After she 'crashed and burned,' Kristin Chenoweth took a life lesson from millennials about self-care
In a Q interview, the actor and singer talked about her new memoir, I’m No Philosopher, But I’ve Got Thoughts
From Broadway to TV to movies and music, Kristin Chenoweth is a true performing polymath.
"I'm no philosopher, but I've played one on TV. And in the movies. And on Broadway," she writes in her new book, I'm No Philosopher, But I've Got Thoughts: Mini-Meditations for Saints, Sinners, and the Rest of Us.
The book, which was released on Jan. 17, is a collection of musings, quotes and interactive activities along with some incredibly personal stories from Chenoweth's own life. You might call it a book of learned philosophy from the Emmy and Tony Award-winning actor.
In a new interview on Q with Tom Power, Chenoweth shared what she's learned, how she wants to live out her faith and what she's taken away from millennials about self-care.
Here are some highlights from their conversation.
WATCH | Kristin Chenoweth's interview with Tom Power:
Why write a book?
As with many performers, Chenoweth's career was put on pause during the pandemic. Creatively, she said she went from 110,000 per cent to zero.
It was then that her fiance, Josh Bryant, reminded her that she's always loved to write —something she'd been putting off because she didn't have time. He encouraged her to use the time in lockdown to jot down her thoughts.
"I just started writing at night, journaling at night, and seeing what came up," she said.
That's when she started thinking about how she couldn't turn off her mind, depression and anxiety, and the self-care that "everybody" was talking about.
"The younger generation — I used to make fun of [them] so hard, and be like, 'Oh, no, it's called work. You get work; you get paid. You keep going," said the Broadway star. "And I took a lesson, a page [from] their book — the millennials — and I learned that self-care is a real thing. It's got to happen."

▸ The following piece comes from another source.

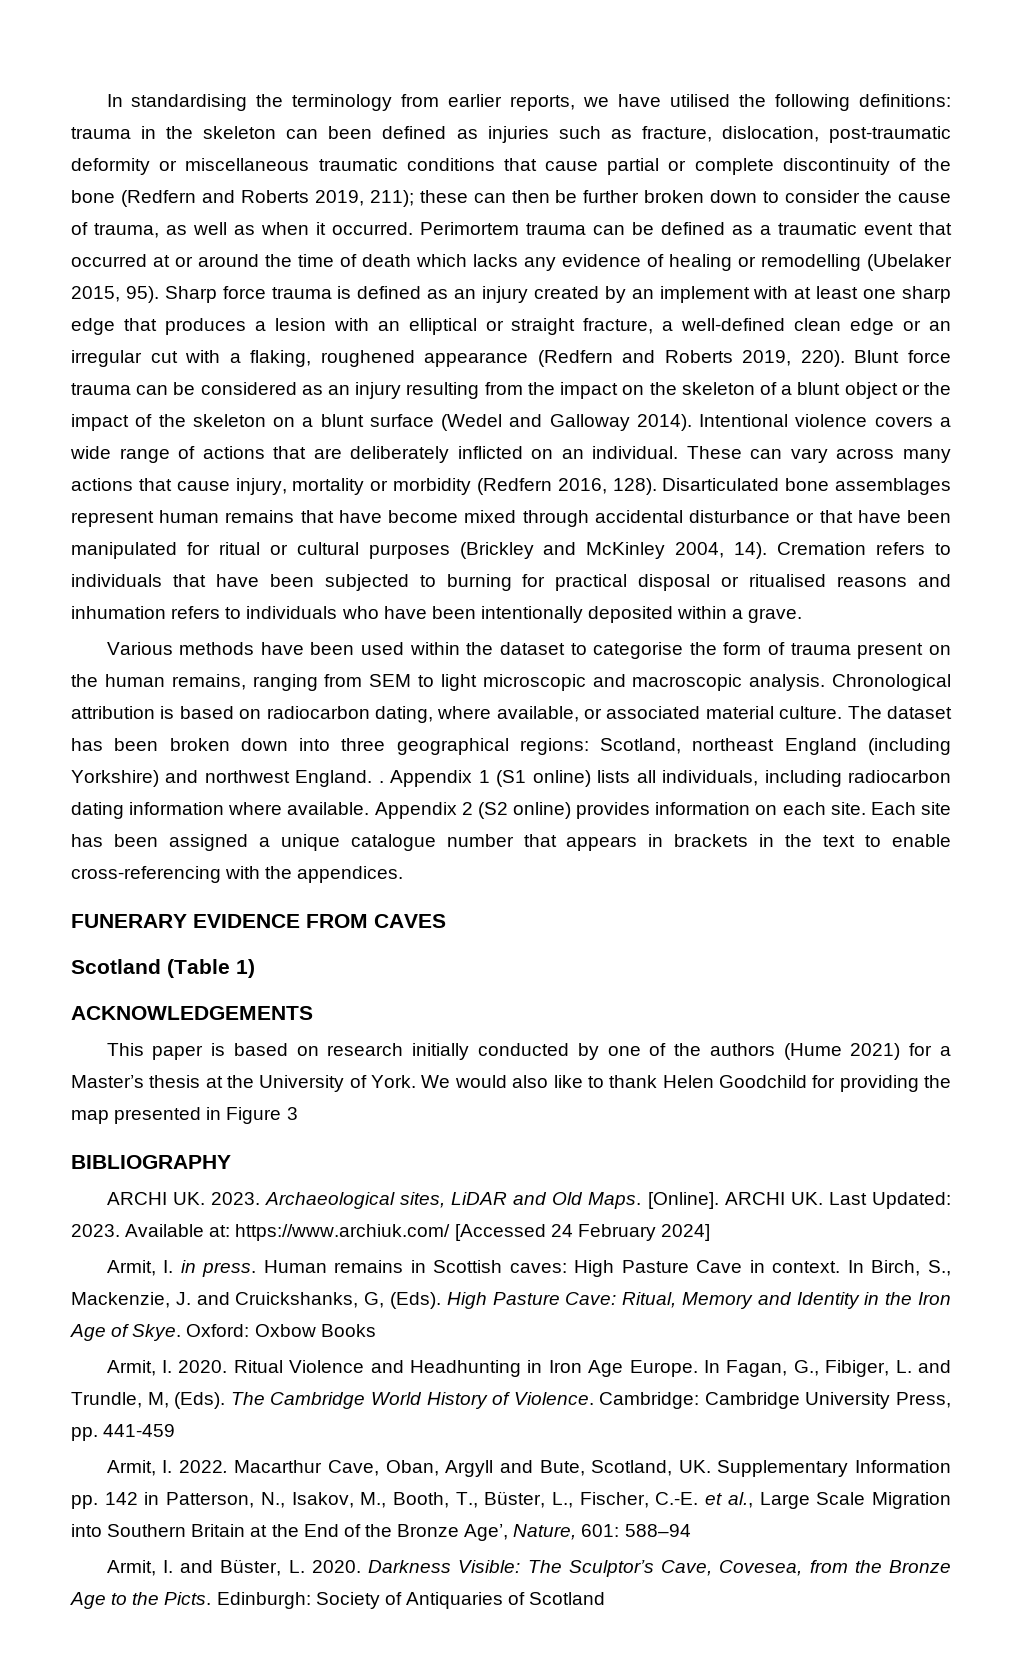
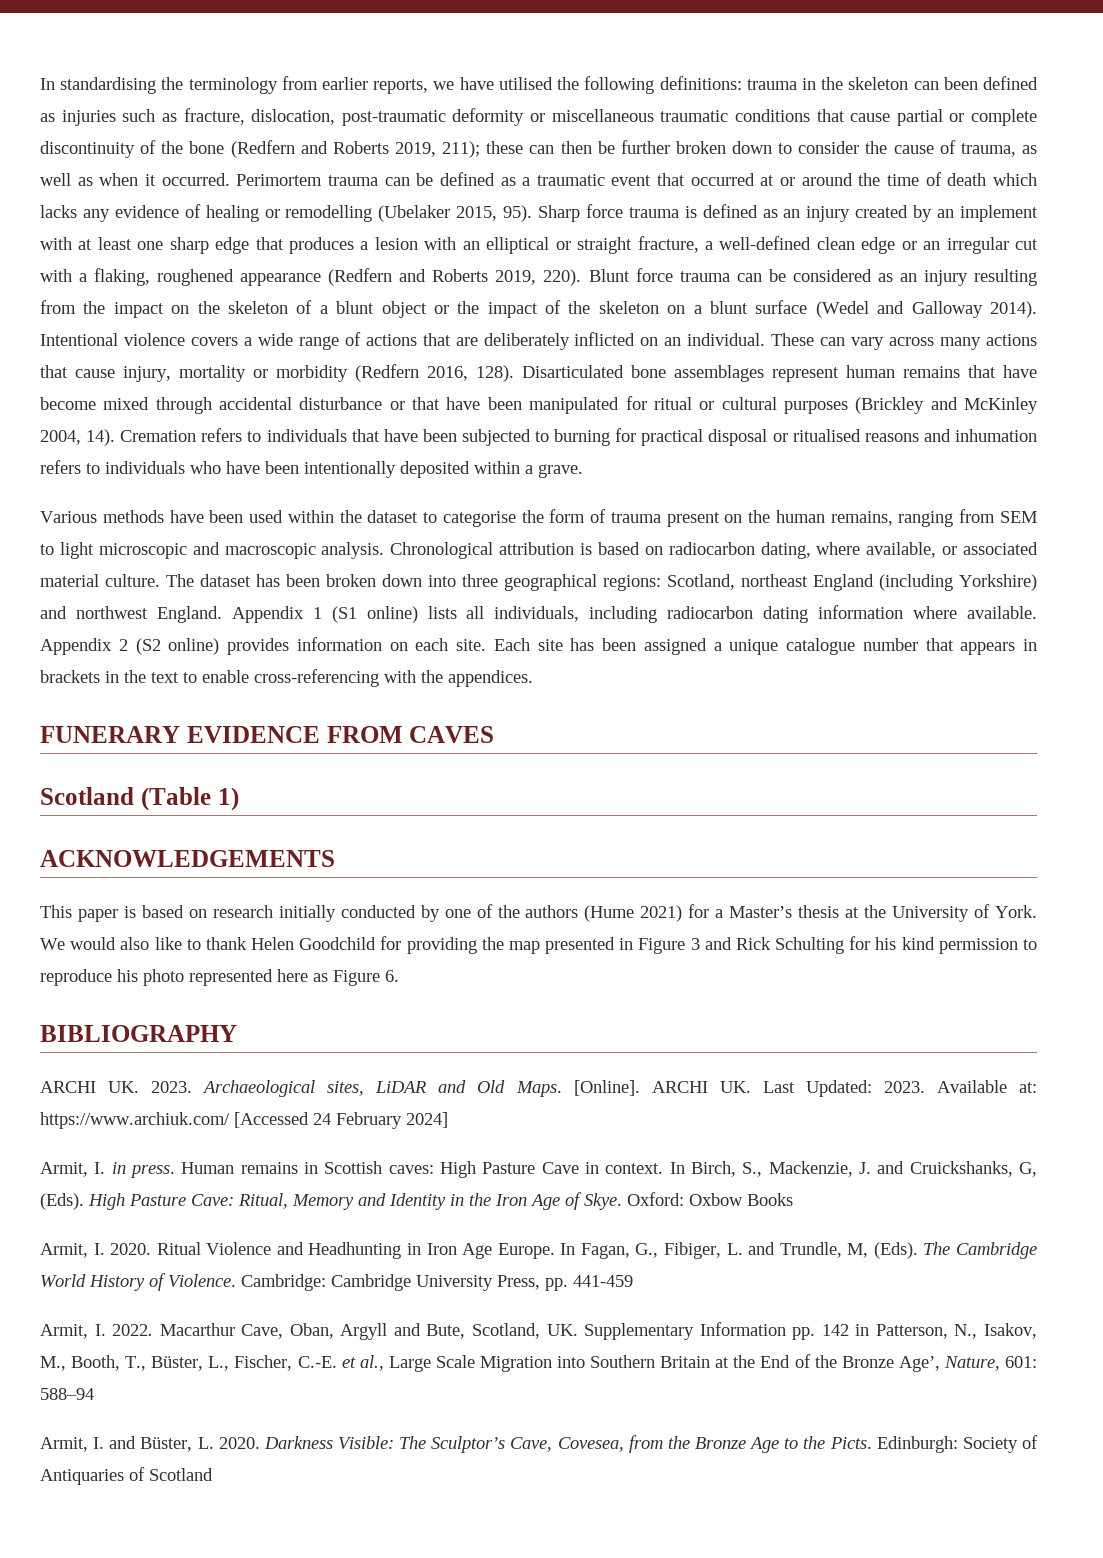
- The dataset has been broken down into three geographical regions: Scotland, northeast England (including Yorkshire) and northwest England. .
+ The dataset has been broken down into three geographical regions: Scotland, northeast England (including Yorkshire) and northwest England.
- We would also like to thank Helen Goodchild for providing the map presented in Figure 3
+ We would also like to thank Helen Goodchild for providing the map presented in Figure 3 and Rick Schulting for his kind permission to reproduce his photo represented here as Figure 6.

Chenoweth is used to working non-stop (she started as a gospel singer at 12 years old), so allowing herself to stop for self-care has been a process, even after writing about it in her book.
"About three months ago, I crashed and burned," she told Power. "I stopped and I read my own book. I read my own book. I was like: 'You gotta practice what you're preaching, girl'."
What she really believes
While Chenoweth is leaning more into self-care these days, what's always helped her through life is her Christian faith.
"I grew up in the South," she said. "That's, like, what we do: we come out of the womb going, 'I love you, Jesus!' And then you eventually have to grow up and say, 'What is it that you really believe in?'"
But she said her faith may not look like what others consider Christianity to be.
"I think acceptance and tolerance — not just tolerance, but acceptance of people, where they are in their life. And loving all people. That's what we're supposed to do," she said. "And sometimes Christians, we kind of shoot ourselves in the foot. We lead with judgment… And I don't want to do that in my life."